▸ Available records
··········

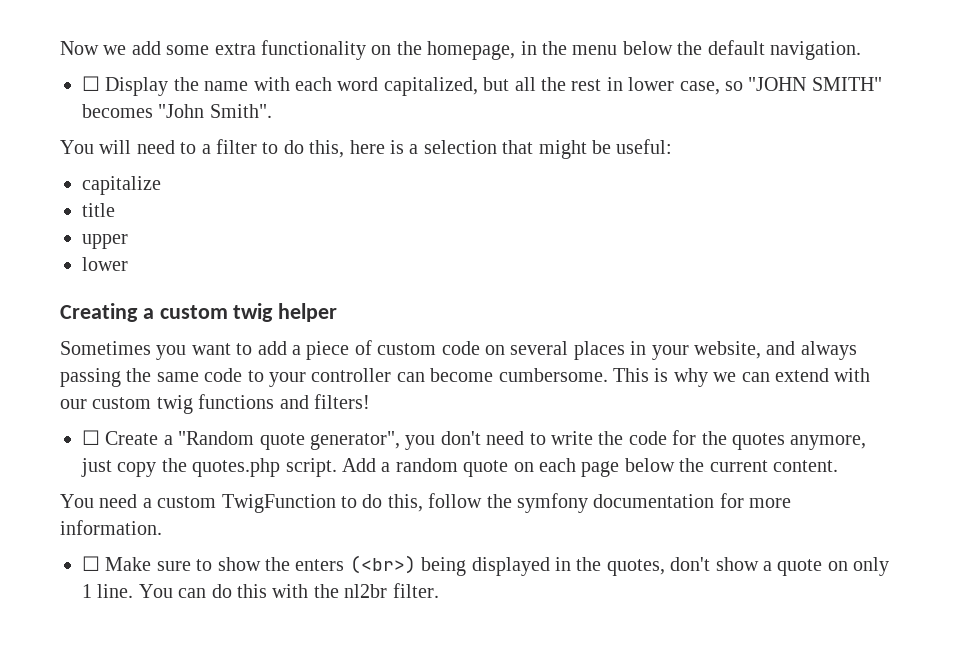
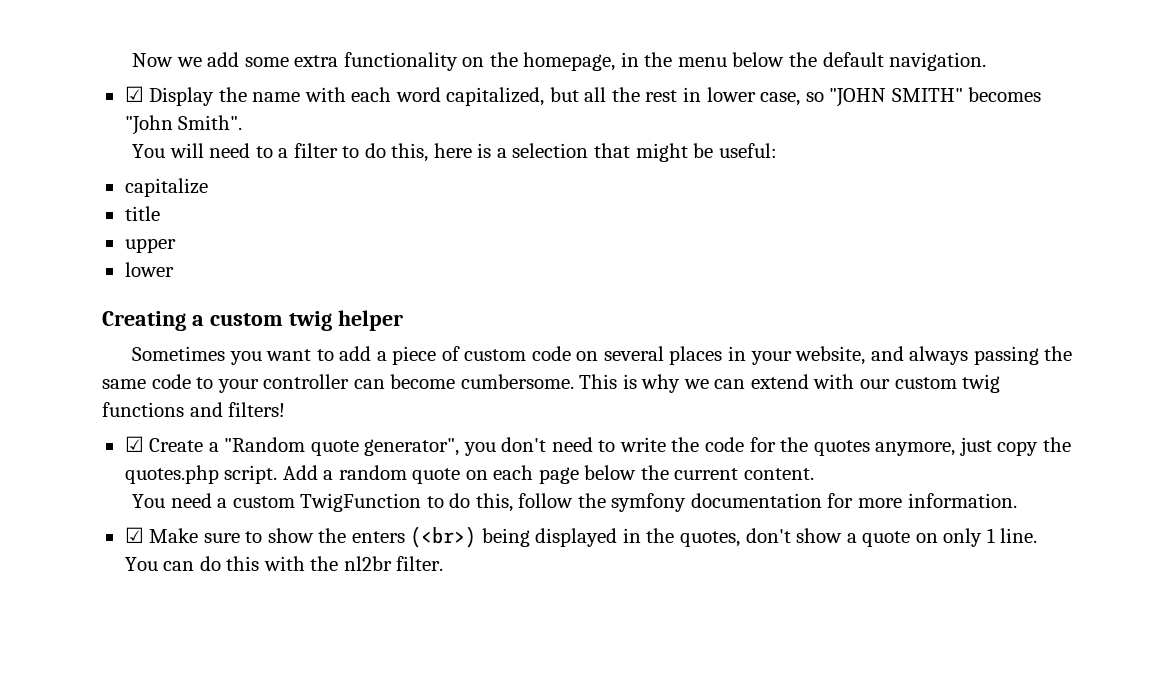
- ☐ Display the name with each word capitalized, but all the rest in lower case, so "JOHN SMITH" becomes "John Smith".
+ ☑ Display the name with each word capitalized, but all the rest in lower case, so "JOHN SMITH" becomes "John Smith".
- ☐ Create a "Random quote generator", you don't need to write the code for the quotes anymore, just copy the quotes.php script.
+ ☑ Create a "Random quote generator", you don't need to write the code for the quotes anymore, just copy the quotes.php script.
- ☐ Make sure to show the enters (<br>) being displayed in the quotes, don't show a quote on only 1 line.
+ ☑ Make sure to show the enters (<br>) being displayed in the quotes, don't show a quote on only 1 line.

··········

▸ Task objective
Only lines holding the word "generator" are wanted; copy each one from the listing.

▸ Reply
- ☐ Create a "Random quote generator", you don't need to write the code for the quotes anymore, just copy the quotes.php script.
+ ☑ Create a "Random quote generator", you don't need to write the code for the quotes anymore, just copy the quotes.php script.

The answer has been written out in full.